[Front-end code edit data]
+--
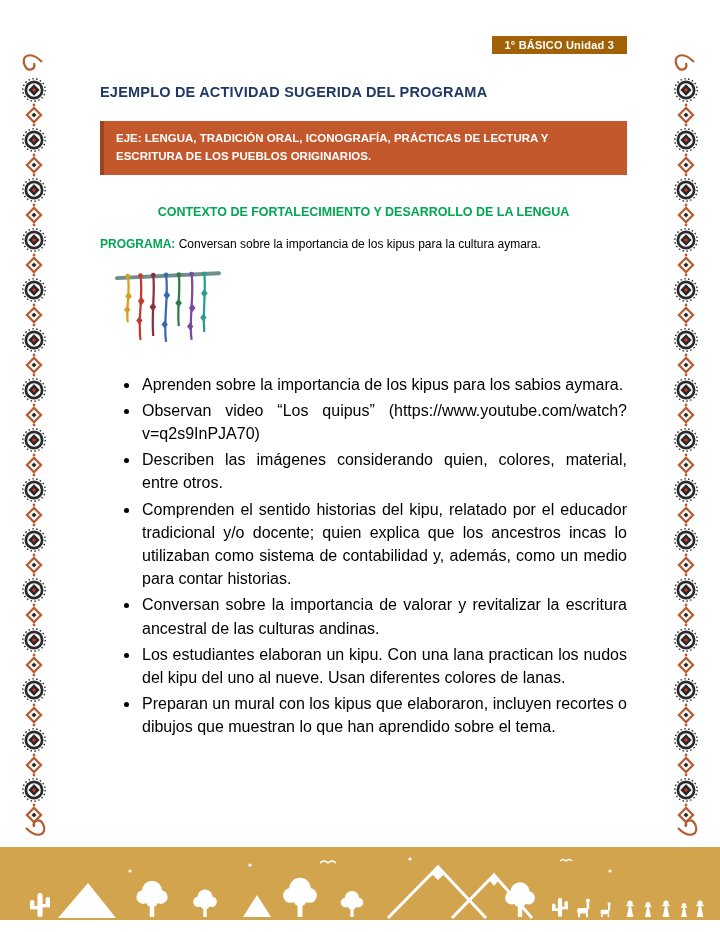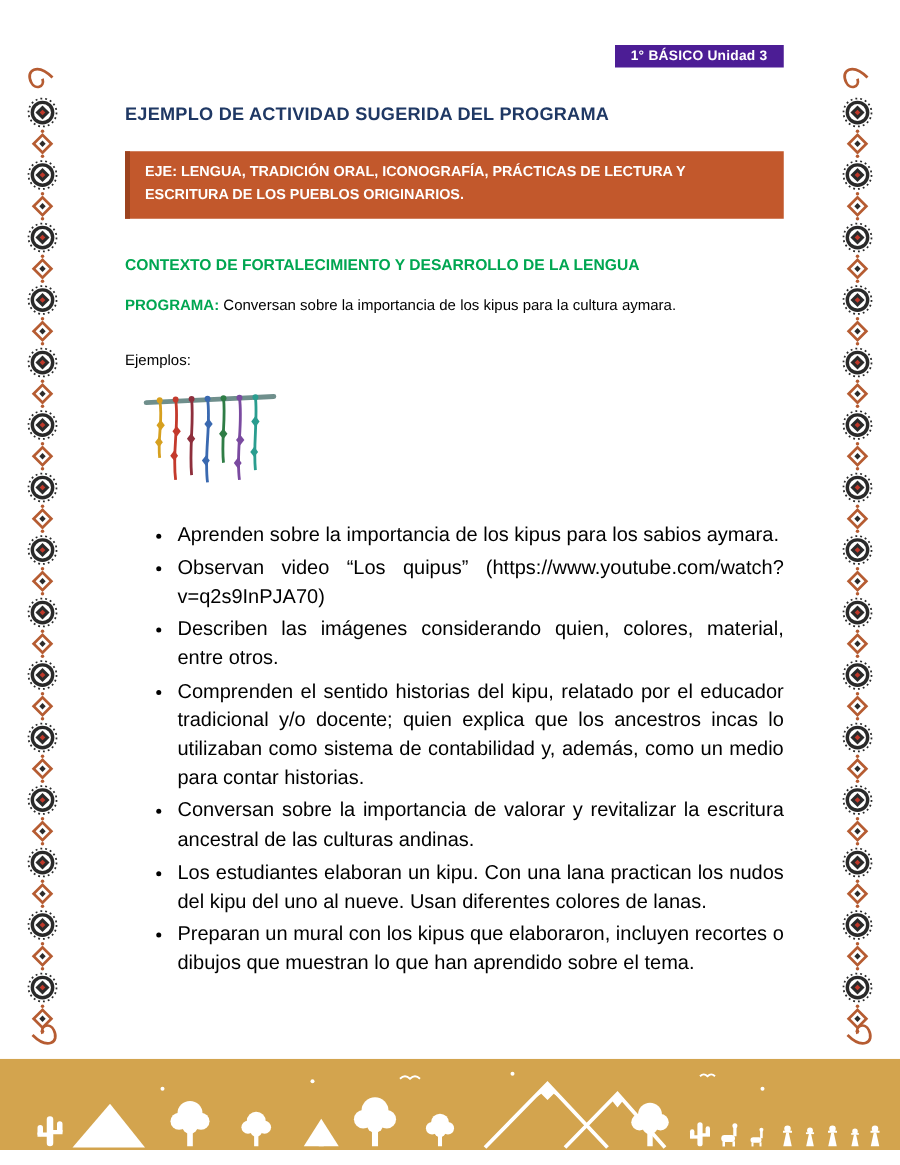--- a/index.html
+++ b/index.html
@@ -12,42 +12,42 @@
     color:#000;
   }
   .page { position:absolute; inset:0; background:#fff; }
 
   .border { position:absolute; top:50px; width:36px; height:790px; }
   .border.left  { left:16px; }
   .border.right { right:16px; }
 
   .badge {
     position:absolute; top:36px; right:93px;
-    background:#4c1d95; color:#fff;
+    background:#a16207; color:#fff;
     font-size:11px; font-weight:bold;
     padding:3px 13px; letter-spacing:.2px;
   }
 
   .content { position:absolute; left:100px; top:0; width:527px; }
 
   .title {
     margin-top:84px; text-align:left;
     font-size:14.5px; font-weight:bold;
     color:#1f3864; letter-spacing:.2px;
   }
 
   .banner {
     margin-top:21px;
     background:#c2582c; border-left:4px solid #9c431f;
     color:#fff; font-weight:bold;
     font-size:11.5px; line-height:1.55;
     padding:9px 10px 9px 12px;
   }
 
-  .context { margin-top:30px; color:#00a651; font-size:12.5px; font-weight:bold; }
+  .context { margin-top:30px; color:#00a651; font-size:12.5px; font-weight:bold;text-align:center; }
 
   .activity { margin-top:18px; font-size:12px; }
   .activity .label { color:#00a651; font-weight:bold; }
 
   .examples { margin-top:30px; font-size:12px; }
 
   .quipu { margin-top:12px; margin-left:14px; display:block; }
 
   .bullets { margin-top:16px; padding-left:40px; font-size:16px; line-height:1.45; list-style:disc; }
   .bullets li { margin-bottom:3px; text-align:justify; padding-left:2px; }
@@ -463,21 +463,20 @@
   <div class="content">
 
     <h1 class="title">EJEMPLO DE ACTIVIDAD SUGERIDA DEL PROGRAMA</h1>
 
     <div class="banner">EJE: LENGUA, TRADICIÓN ORAL, ICONOGRAFÍA, PRÁCTICAS DE LECTURA Y ESCRITURA DE LOS PUEBLOS ORIGINARIOS.</div>
 
     <h2 class="context">CONTEXTO DE FORTALECIMIENTO Y DESARROLLO DE LA LENGUA</h2>
 
     <p class="activity"><span class="label">PROGRAMA:</span> <span>Conversan sobre la importancia de los kipus para la cultura aymara.</span></p>
 
-    <p class="examples">Ejemplos:</p>
 
     <svg class="quipu" viewBox="0 0 110 95" width="108" height="94">
       <path d="M3 15 L107 10" stroke="#6f8f8c" stroke-width="4" stroke-linecap="round" fill="none"></path>
 
       <g fill="#d6a01f">
         <circle cx="14" cy="13" r="2.4"></circle>
         <path d="M14 13 C17 28, 12 44, 14 60" fill="none" stroke="#d6a01f" stroke-width="2.3"></path>
         <path d="M14.8 29 l3.4 4.4 -3.4 4.4 -3.4 -4.4 z"></path>
         <path d="M13.4 43 l3.2 4.2 -3.2 4.2 -3.2 -4.2 z"></path>
       </g>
+--
● **WHAT NEEDS TO BE DONE**
Whenever the string "class" shows up in a line of the entries, copy that line.

● **TASK OUTPUT**
   <div class="content">
     <h1 class="title">EJEMPLO DE ACTIVIDAD SUGERIDA DEL PROGRAMA</h1>
     <div class="banner">EJE: LENGUA, TRADICIÓN ORAL, ICONOGRAFÍA, PRÁCTICAS DE LECTURA Y ESCRITURA DE LOS PUEBLOS ORIGINARIOS.</div>
     <h2 class="context">CONTEXTO DE FORTALECIMIENTO Y DESARROLLO DE LA LENGUA</h2>
     <p class="activity"><span class="label">PROGRAMA:</span> <span>Conversan sobre la importancia de los kipus para la cultura aymara.</span></p>
-    <p class="examples">Ejemplos:</p>
     <svg class="quipu" viewBox="0 0 110 95" width="108" height="94">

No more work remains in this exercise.